Upon the trial of the cause evidence was introduced under both counts, the jury was instructed upon the law governing both the making and the uttering of a forged instrument, and a general verdict of guilty as charged was returned. It is here contended, as it was in the trial court, both upon demurrer and upon a motion in arrest of judgment, that the first count is radically defective.

The intent to defraud is not only an essential element of the crime of forgery, but it is an essential averment to every indictment for forgery. The first count is radically defective. It is therein merely declared that the defendant did fraudulently make and forge the certificate. It does not allege that the acts were done with intent to defraud any one. In People v. Mitchell, 92 Cal. 590, a count containing the identical defect was held by this court in Bank to be fatally imperfect.

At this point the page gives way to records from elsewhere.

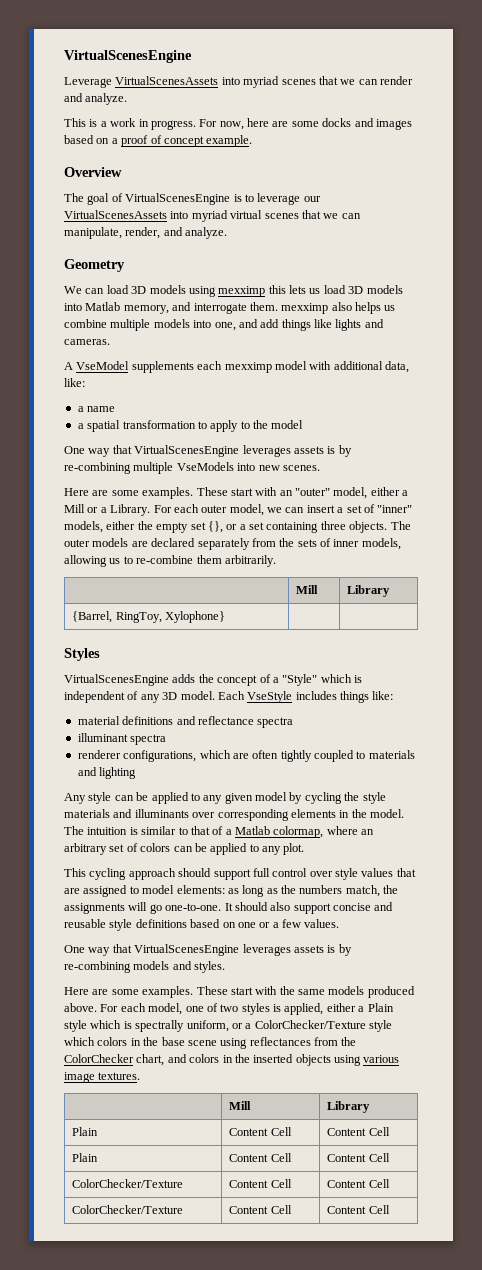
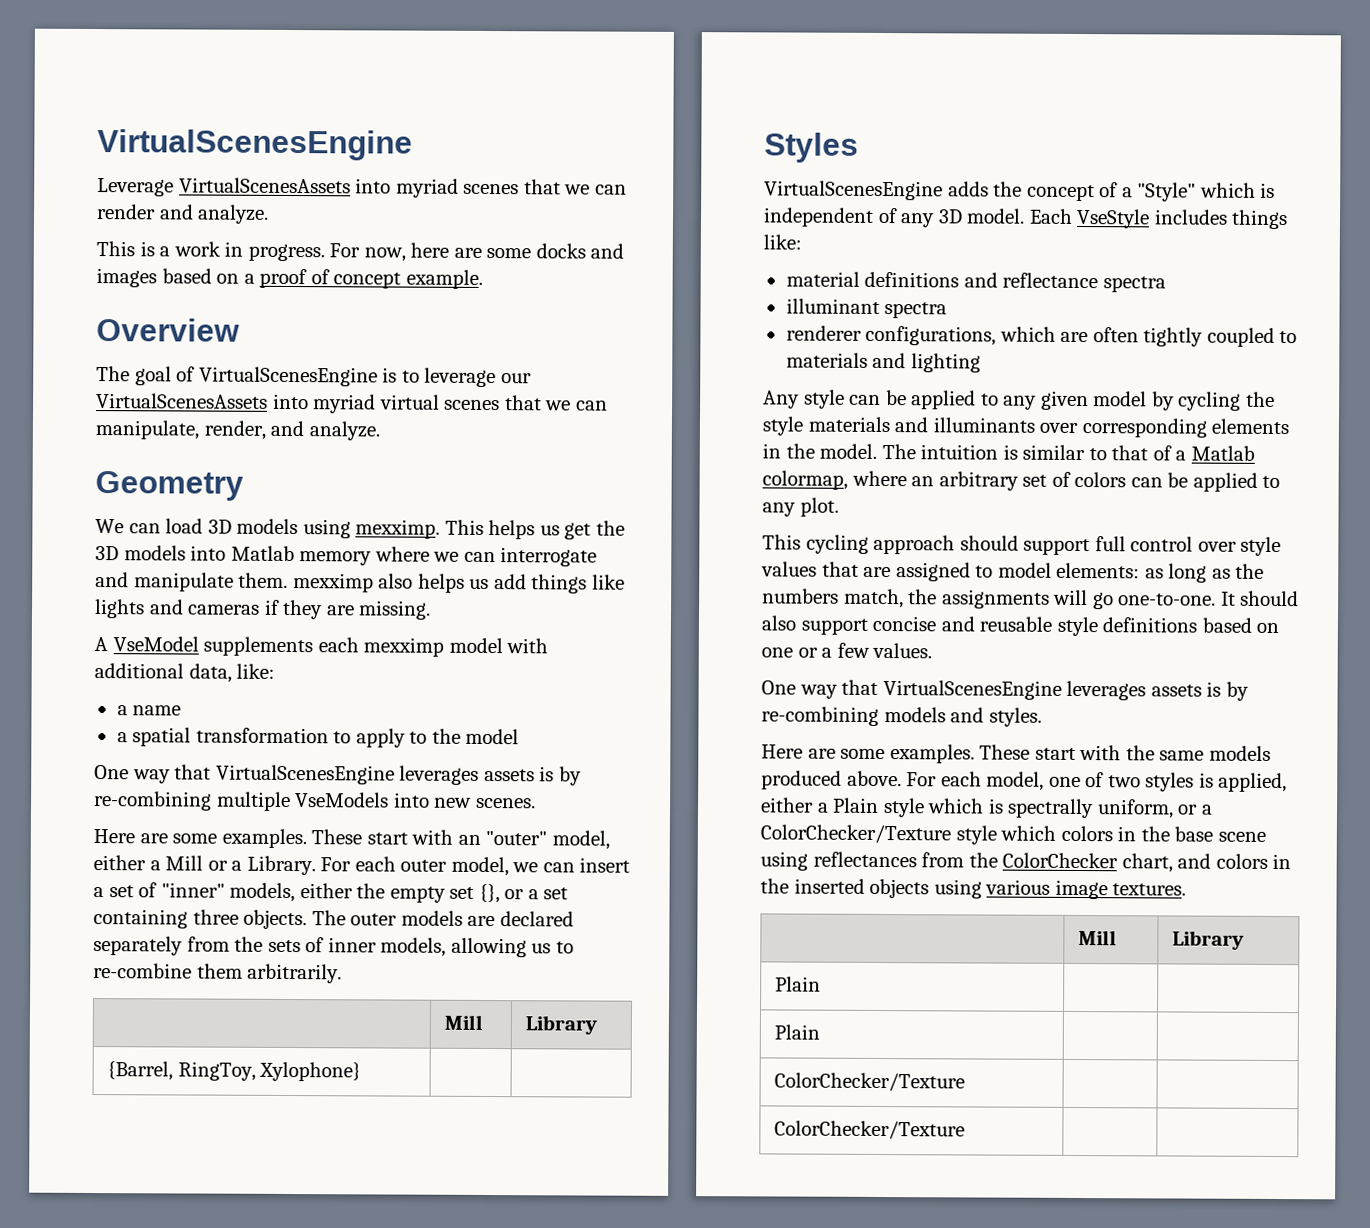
[218,285,403,297] [64,302,247,314] mexximp this lets us load 3D models into Matlab memory, and interrogate -> [355,519,625,540] [95,545,598,567] [95,572,234,592] mexximp. This helps us get the 3D models into Matlab memory where we can interrogate and manipulate
[64,319,258,331] combine multiple models into one, and -> (490, 584) none
[64,339,110,345] cameras. -> [187,599,432,620] cameras if they are missing.
[229,1127,292,1136] [327,1127,390,1136] [72,1153,99,1162] [229,1153,292,1162] [327,1153,390,1162] [72,1179,184,1188] [229,1179,292,1188] [327,1179,390,1188] [72,1205,184,1214] [229,1205,292,1214] [327,1205,390,1214] Content Cell | Content Cell // Plain | Content Cell | Content Cell // ColorChecker/Texture | Content Cell | Content Cell // ColorChecker/Texture | Content Cell | Content Cell -> [774,1024,821,1040] [774,1072,966,1092] [774,1120,966,1140] | // Plain | | // ColorChecker/Texture | | // ColorChecker/Texture | |

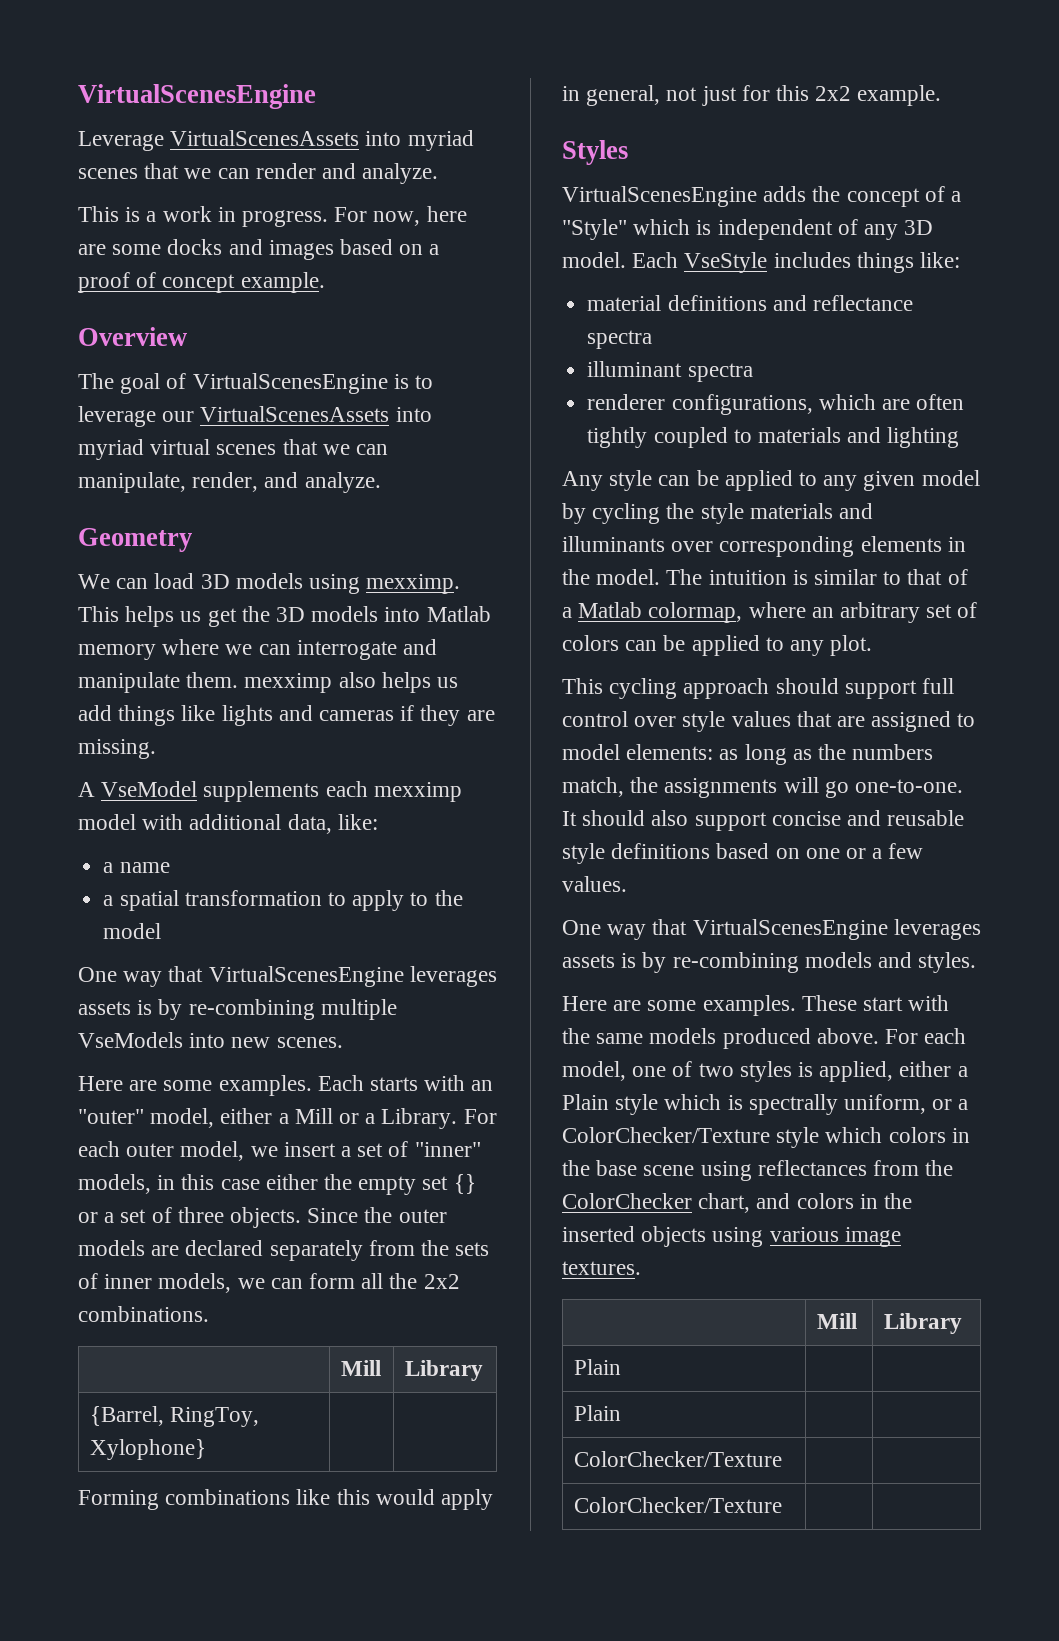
[311,829,408,845] These start -> [317,1075,419,1091] Each starts
[542,862,575,873] can -> (278, 1151) none
(296, 892) none -> [157,1174,260,1190] in this case
[478,883,500,904] {}, -> [453,1174,476,1194] {}
[93,909,188,929] containing -> [151,1207,172,1223] of
[311,910,346,926] The -> [307,1207,393,1223] Since the
[450,937,574,958] [93,963,343,984] allowing us to re-combine them arbitrarily. -> [237,1273,460,1289] [78,1306,209,1322] we can form all the 2x2 combinations.
(362, 1071) none -> [78,1489,494,1510] [562,85,942,106] // Forming combinations like this would apply in general, not just for this 2x2 example.

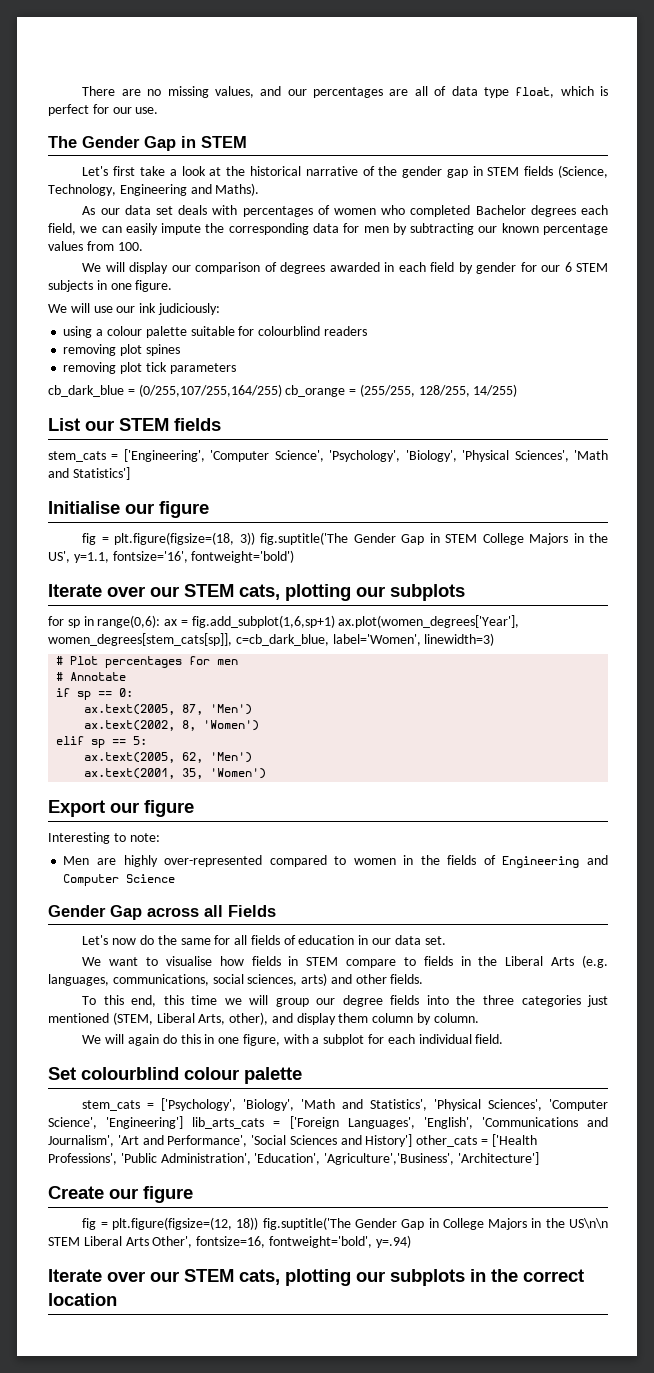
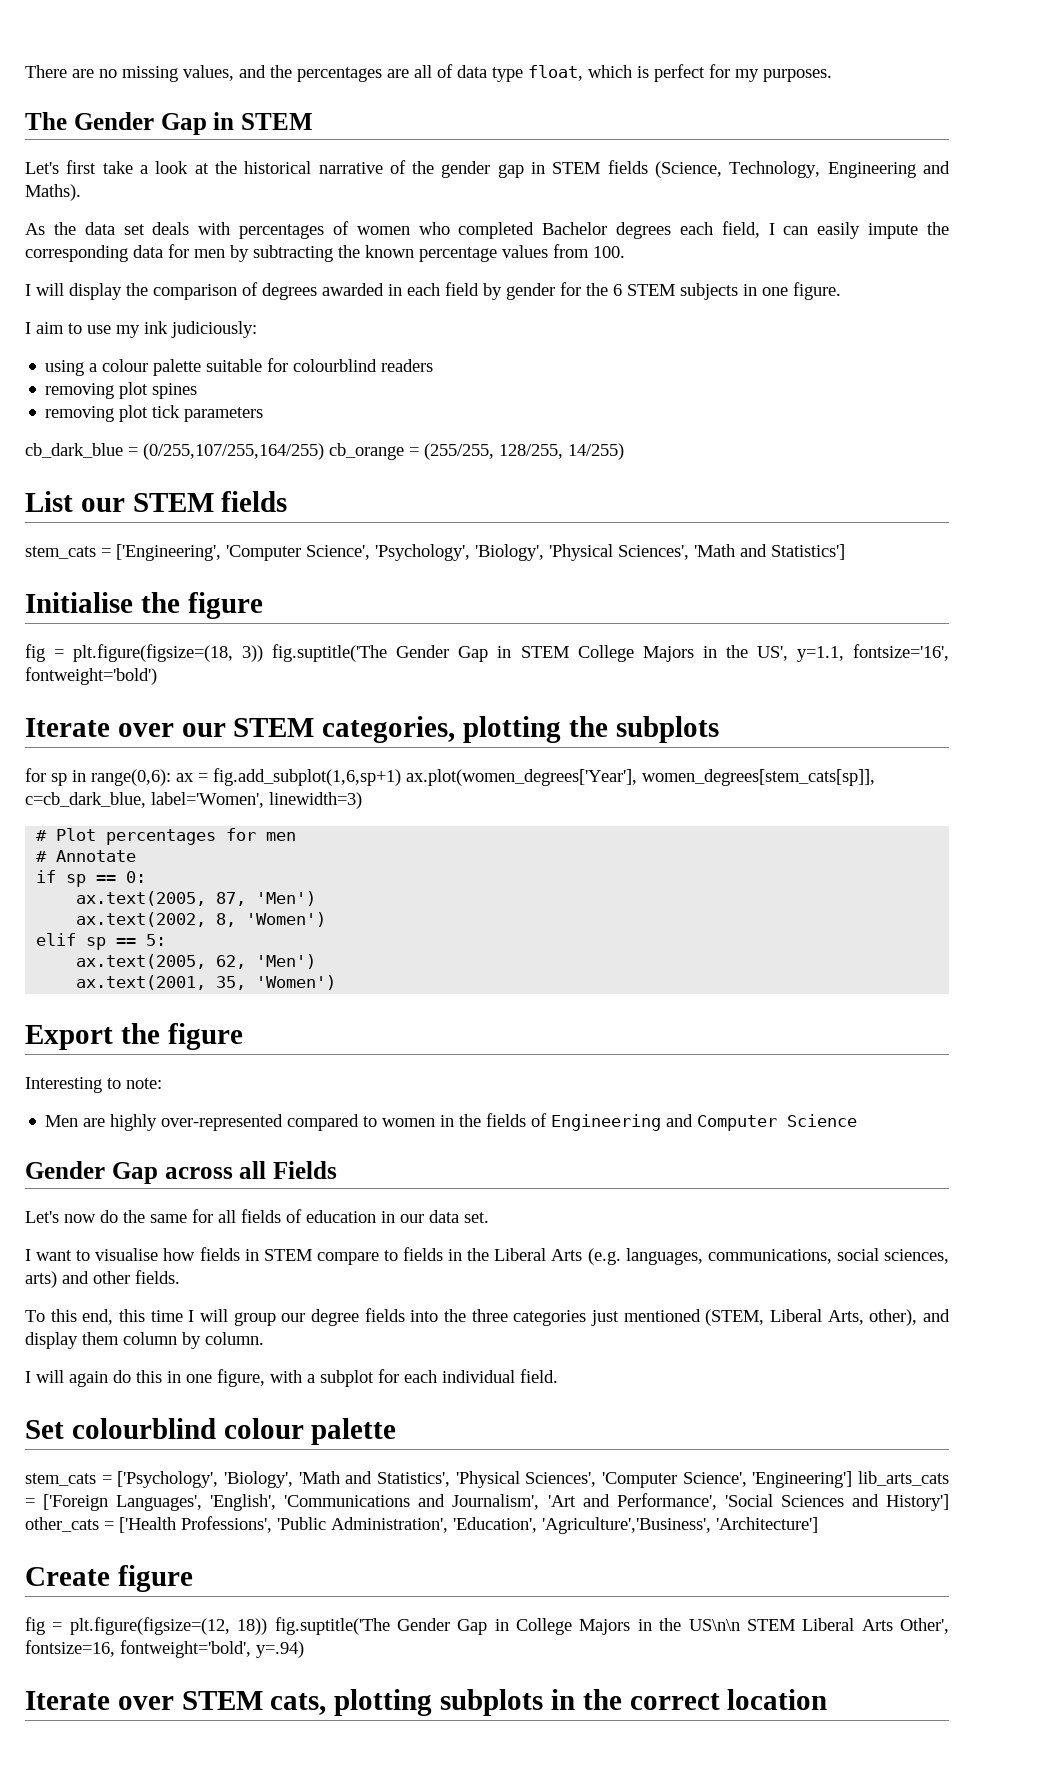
[287,89,307,96] our -> [270,65,292,78] the
[112,107,159,114] our use. -> [735,69,832,82] my purposes.
[100,208,120,215] our -> [53,222,76,235] the
[80,226,98,233] we -> [768,223,775,235] I
[478,226,498,233] our -> [338,245,360,258] the
[82,263,102,272] We -> [25,284,31,296] I
[171,265,191,272] our -> [126,283,148,296] the
[541,265,561,272] our -> [586,283,608,296] the
[48,303,136,313] We will use our -> [25,322,140,338] I aim to use my
[125,503,154,514] our -> [140,592,180,613] the
[239,584,385,601] cats, plotting our -> [322,716,608,743] categories, plotting the
[110,802,139,813] our -> [120,1023,160,1044] the
[82,957,102,966] We -> [25,1249,31,1261] I
[224,998,242,1005] we -> [188,1310,195,1322] I
[82,1035,102,1044] We -> [25,1371,31,1383] I
[109,1188,138,1199] our -> (110, 1576) none
[150,1269,385,1286] our STEM cats, plotting our -> [181,1689,433,1716] STEM cats, plotting

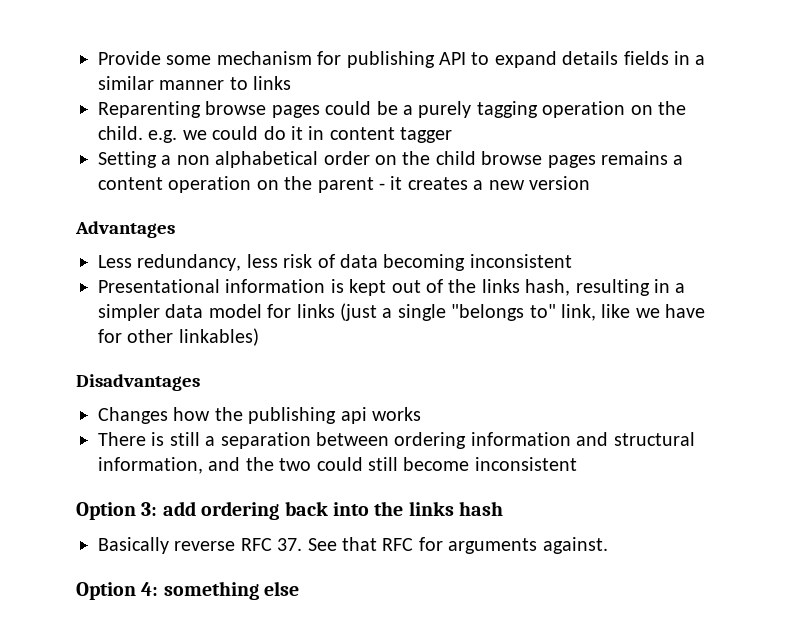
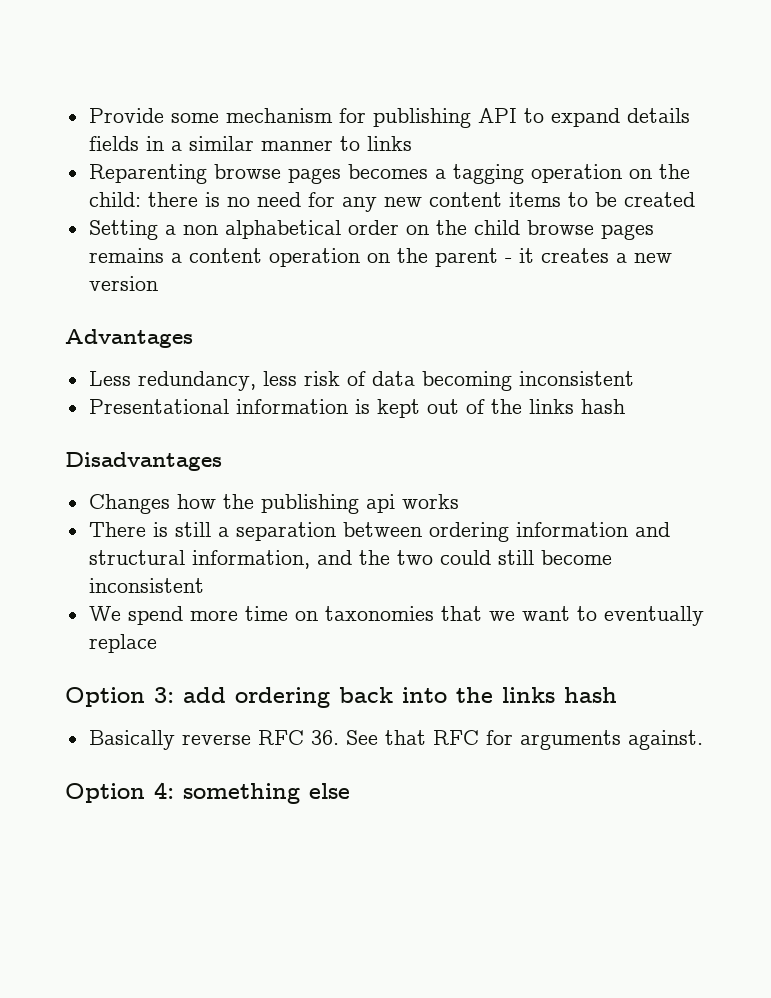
[325,101,686,118] [98,126,453,143] could be a purely tagging operation on the child. e.g. we could do it in content tagger -> [347,164,690,184] [88,192,695,212] becomes a tagging operation on the child: there is no need for any new content items to be created
[525,279,686,296] [98,303,706,321] [98,328,259,346] hash, resulting in a simpler data model for links (just a single "belongs to" link, like we have for other linkables) -> [580,399,625,414] hash
(577, 464) none -> [88,606,704,626] [88,634,157,653] // We spend more time on taxonomies that we want to eventually replace
[277,538,303,551] 37. -> [310,730,339,745] 36.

As evidence was introduced under both counts, as the jury was instructed upon both counts, and as their verdict was general, it is impossible to say whether that verdict was based upon one or the other, or upon both of them. The judgment must, therefore, be reversed. (People v. Mitchell, supra; People v. Smith, 103 Cal. 563.)

In this case the attorney general has admitted, as the appellant has contended, that the information contains *282two counts. So treating it, the first count is defective, for the reasons above given, while a new trial could not be had upon the second count by reason of the absence of necessary averments of facts.

The judgment and order are therefore reversed, and the cause remanded, with directions to the trial court to sustain the motion in arrest of judgment.

McFarland, J., and Temple, J., concurred.